Пушкарев промолчал и лишь посмотрел на комиссара колючим взглядом.
— Потери есть? — нетерпеливо спросил Зарубин.
— Двое убиты, пятеро ранены.
— Вот что значит верить на слово, — с досадой проговорил Зарубин.
— Что же делать, Валентин Константинович? — примирительно сказал Пушкарев. — Мы оказались в таком положении, что не могли проверить. Бывает. Всяко бывает. А такой эшелон взорвать дело не шуточное. Фронт нам только спасибо скажет. Более тридцати вагонов…
— Не в этом дело, — прервал его Зарубин. — Я не против того, чтобы поднимать на воздух эшелоны с боеприпасами. Это, несомненно, лучше, чем скот. Но я за то, чтобы действовать наверняка, знать, куда идешь, что будешь делать. Одно дело захватить состав с рогатым скотом, другое — взорвать поезд со снарядами и минами. Это же разница!
Пушкарев кивнул головой.
— Я, если бы знал, действовал иначе, — заметил Бойко, — и людей бы не потерял.
— Совершенно правильно, — согласился Зарубин. — Когда это было, чтобы на подрыв одного поезда мы выводили чуть не целый отряд? Слишком жирно. Три, пять, максимум шесть человек. Чем меньше, тем лучше. Ведь столько людей послали потому, что надеялись захватить и перегнать в отряд скот! Вот и получается…
— Ну и кто же виноват в этом? — поинтересовался Добрынин.

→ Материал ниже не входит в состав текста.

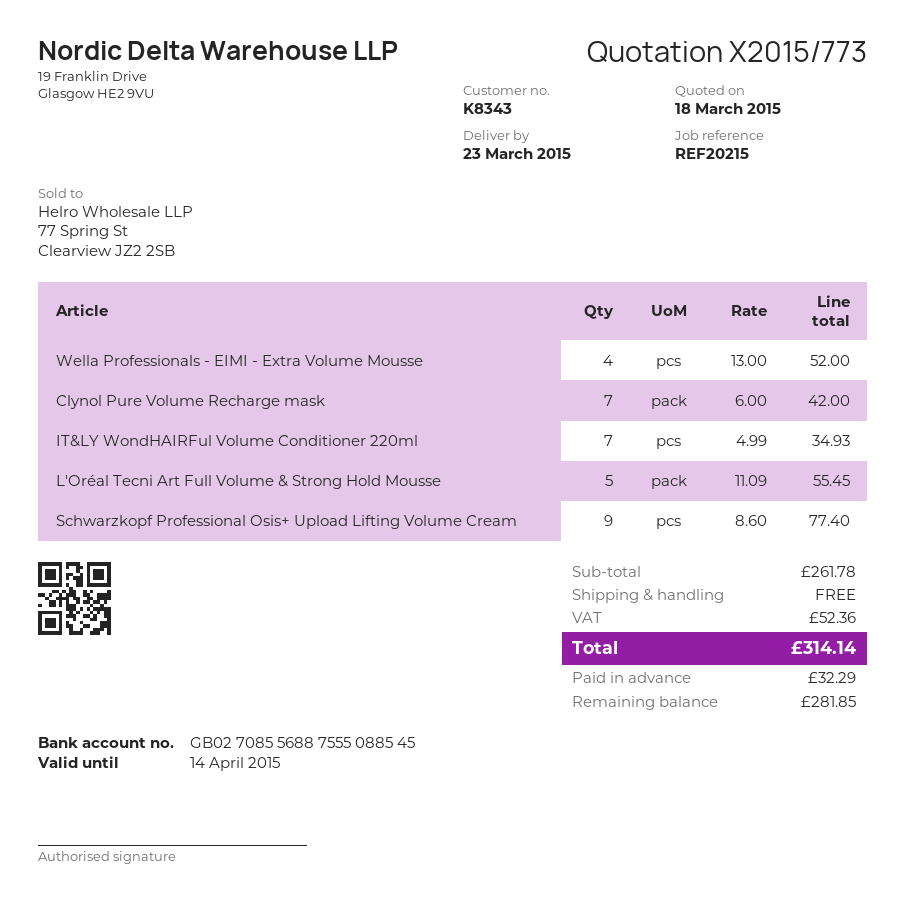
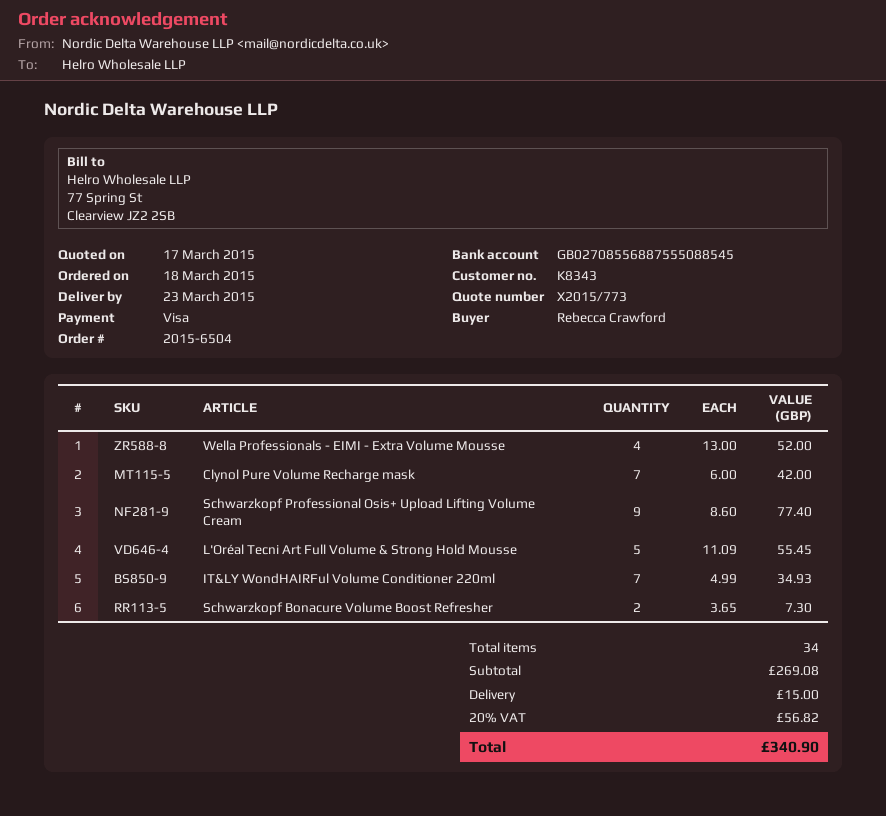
quote date: 2015-03-18 -> 2015-03-17
Schwarzkopf Bonacure Volume Boost Refresher: none -> 2 x 3.65 = 7.30
subtotal: 261.78 -> 269.08
shipping: 0.00 -> 15.00
tax: 52.36 -> 56.82
total: 314.14 -> 340.90

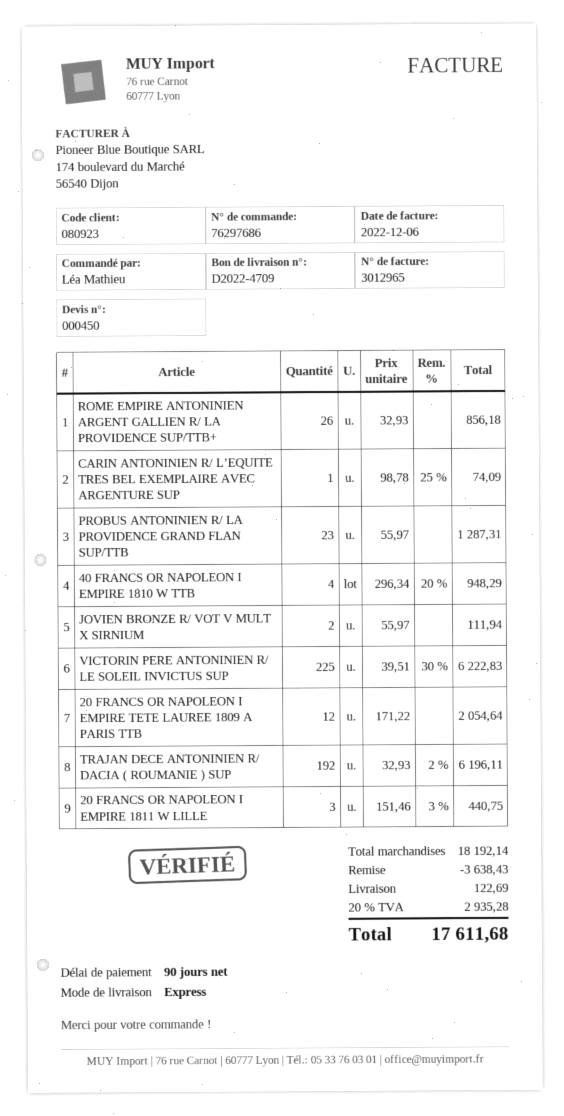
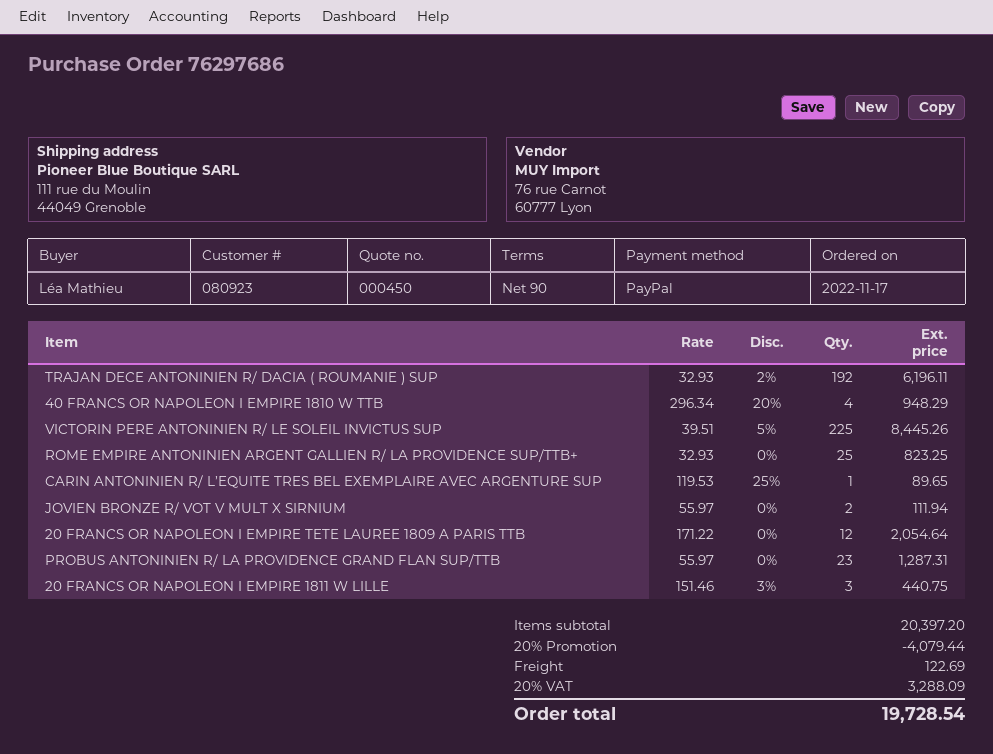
ROME EMPIRE ANTONINIEN ARGENT GALLIEN R/ LA PROVIDENCE SUP/TTB+: 26 x 32.93 = 856.18 -> 25 x 32.93 = 823.25
CARIN ANTONINIEN R/ L’EQUITE TRES BEL EXEMPLAIRE AVEC ARGENTURE SUP: 1 x 98.78 - 25% = 74.09 -> 1 x 119.53 - 25% = 89.65
VICTORIN PERE ANTONINIEN R/ LE SOLEIL INVICTUS SUP: 225 x 39.51 - 30% = 6222.83 -> 225 x 39.51 - 5% = 8445.26
subtotal: 18192.14 -> 20397.20
discount: 3638.43 -> 4079.44
tax: 20% = 2935.28 -> 20% = 3288.09
total: 17611.68 -> 19728.54

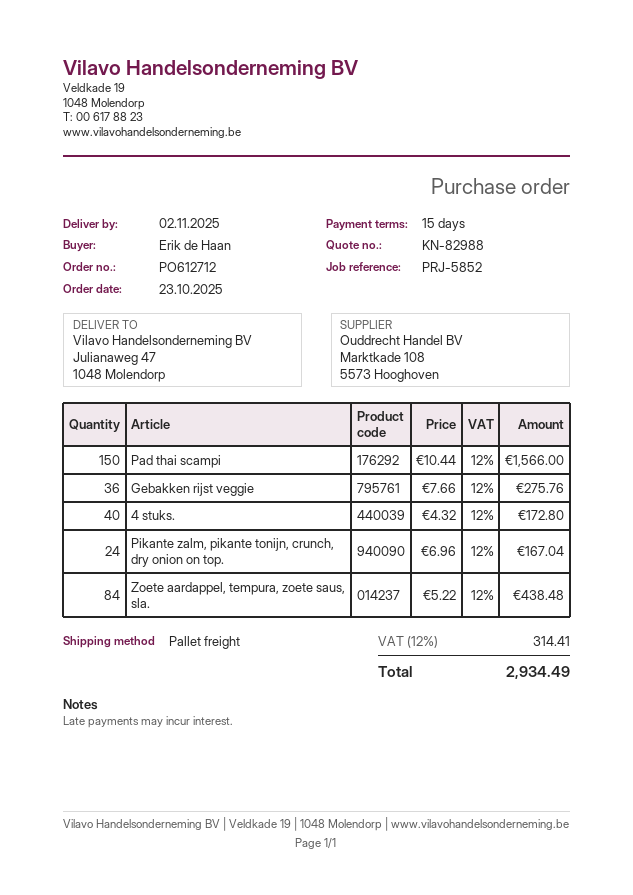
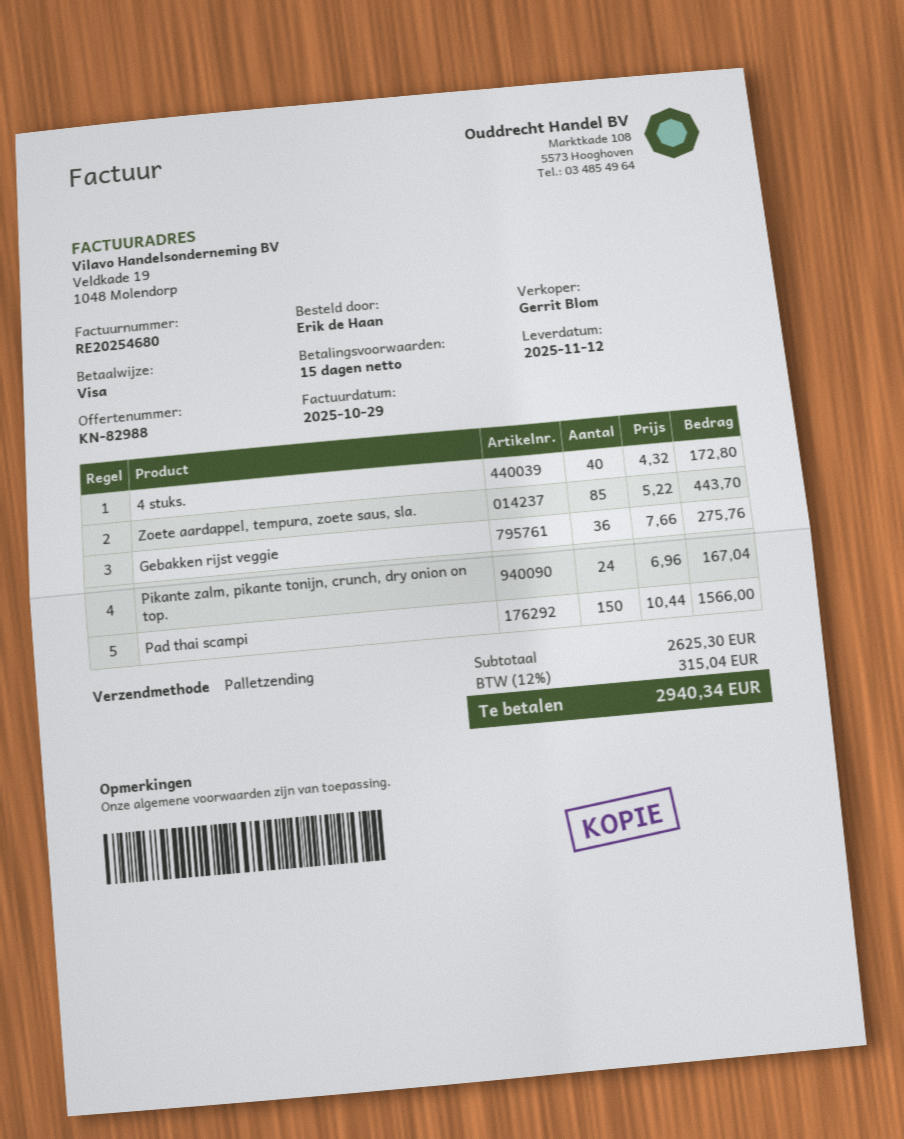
delivery date: 2025-11-02 -> 2025-11-12
Zoete aardappel, tempura, zoete saus, sla.: 84 x 5.22 = 438.48 -> 85 x 5.22 = 443.70
tax: 12% = 314.41 -> 12% = 315.04
total: 2934.49 -> 2940.34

— Ты и я, вот кто, — бросил Зарубин. — Мы с тобой оказались ротозеями, а не военными людьми, не командирами. Проверить обязаны были, а не полагаться на чьи-то слова… Гнать сотню людей, потерять несколько человек, в то время когда можно было просто заминировать путь, — и все в порядке…
Зарубин нервно заходил по землянке.
— Как фамилия партизана, сообщившего об отправке скота? — спросил он.
— Редькин, — ответил Добрынин.
— Правильно, Редькин! Тот Редькин, который в прошлом году украл парашютный мешок с продуктами. Ты его знаешь? — обратился Зарубин к Кострову.
— Очень немного, — ответил тот. — Он работает по заготовке продуктов.
Зарубин распорядился сейчас же найти Редькина и прислать к нему.
Через несколько минут в землянку вошел высокий, костлявый партизан в рваных валенках. Он снял с головы шапку и обнажил лысеющий лоб и редкие рыжие волосы.
— Ты принес сведения об эшелоне со скотом? — спросил Зарубин, подходя к нему.
— Я.
Мутноватые глаза Редькина смотрели куда-то в сторону, мимо командира бригады.